Rwan Cruz teve passagem discreta pelo Botafogo, com apenas 14 jogos e dois gols marcados. Após isso, foi emprestado ao Real Salt Lake, dos Estados Unidos, antes de retornar ao futebol búlgaro. A operação, agora, se torna mais um ponto de tensão financeira.
Além da Fifa, o clube enfrenta pressão em outras frentes. Empresários do volante Danilo acionaram a Justiça cobrando cerca de R$ 6,6 milhões em comissões não pagas. O caso corre em cumprimento provisório de sentença e amplia o cenário de disputas judiciais.
Nos bastidores, a instabilidade também atinge a estrutura administrativa. O diretor financeiro Anderson Santos deixou o cargo recentemente. A saída ocorre em meio ao aumento das críticas sobre a condução econômica da SAF comandada por John Textor.

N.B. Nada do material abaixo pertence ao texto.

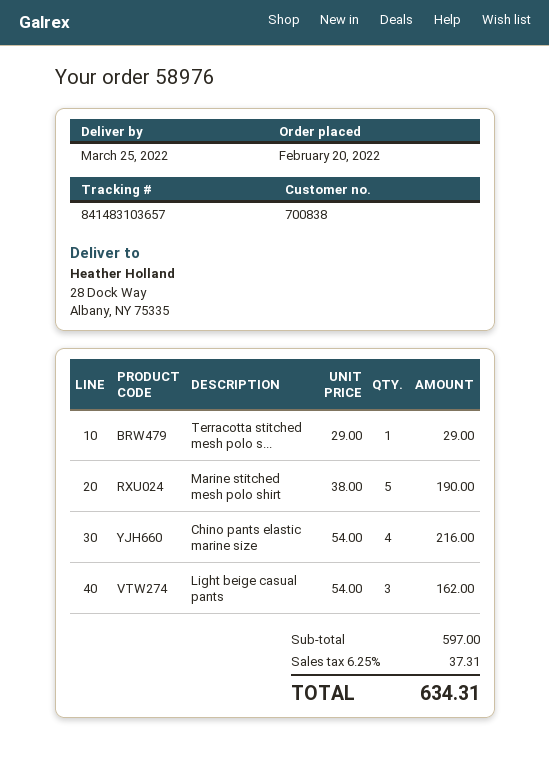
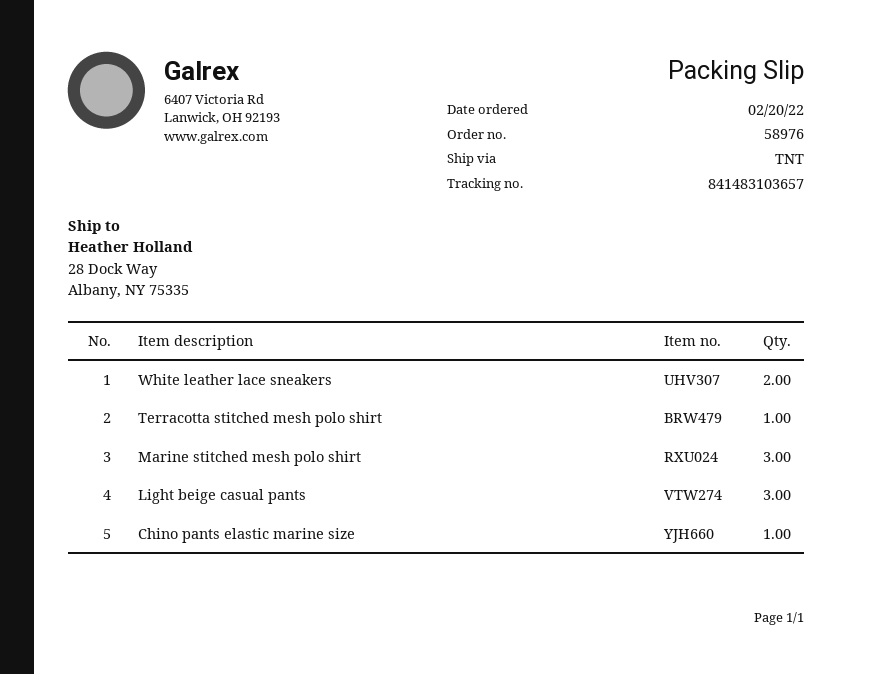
Marine stitched mesh polo shirt: 5 -> 3
Chino pants elastic marine size: 4 -> 1
White leather lace sneakers: none -> 2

Um relatório interno aponta que a dívida do Botafogo gira em torno de R$ 2,5 bilhões. A tentativa de aliviar o caixa com a emissão de novas ações, visando captar cerca de R$ 125 milhões, esbarrou na falta de quórum em assembleia. Uma nova reunião está prevista para os próximos dias.
Enquanto isso, o clube segue com compromissos importantes em campo, entre Copa do Brasil, Brasileirão e Sul-Americana. Fora das quatro linhas, porém, o desafio é ainda maior. Resolver as pendências financeiras se tornou prioridade para evitar novos bloqueios e preservar o planejamento esportivo.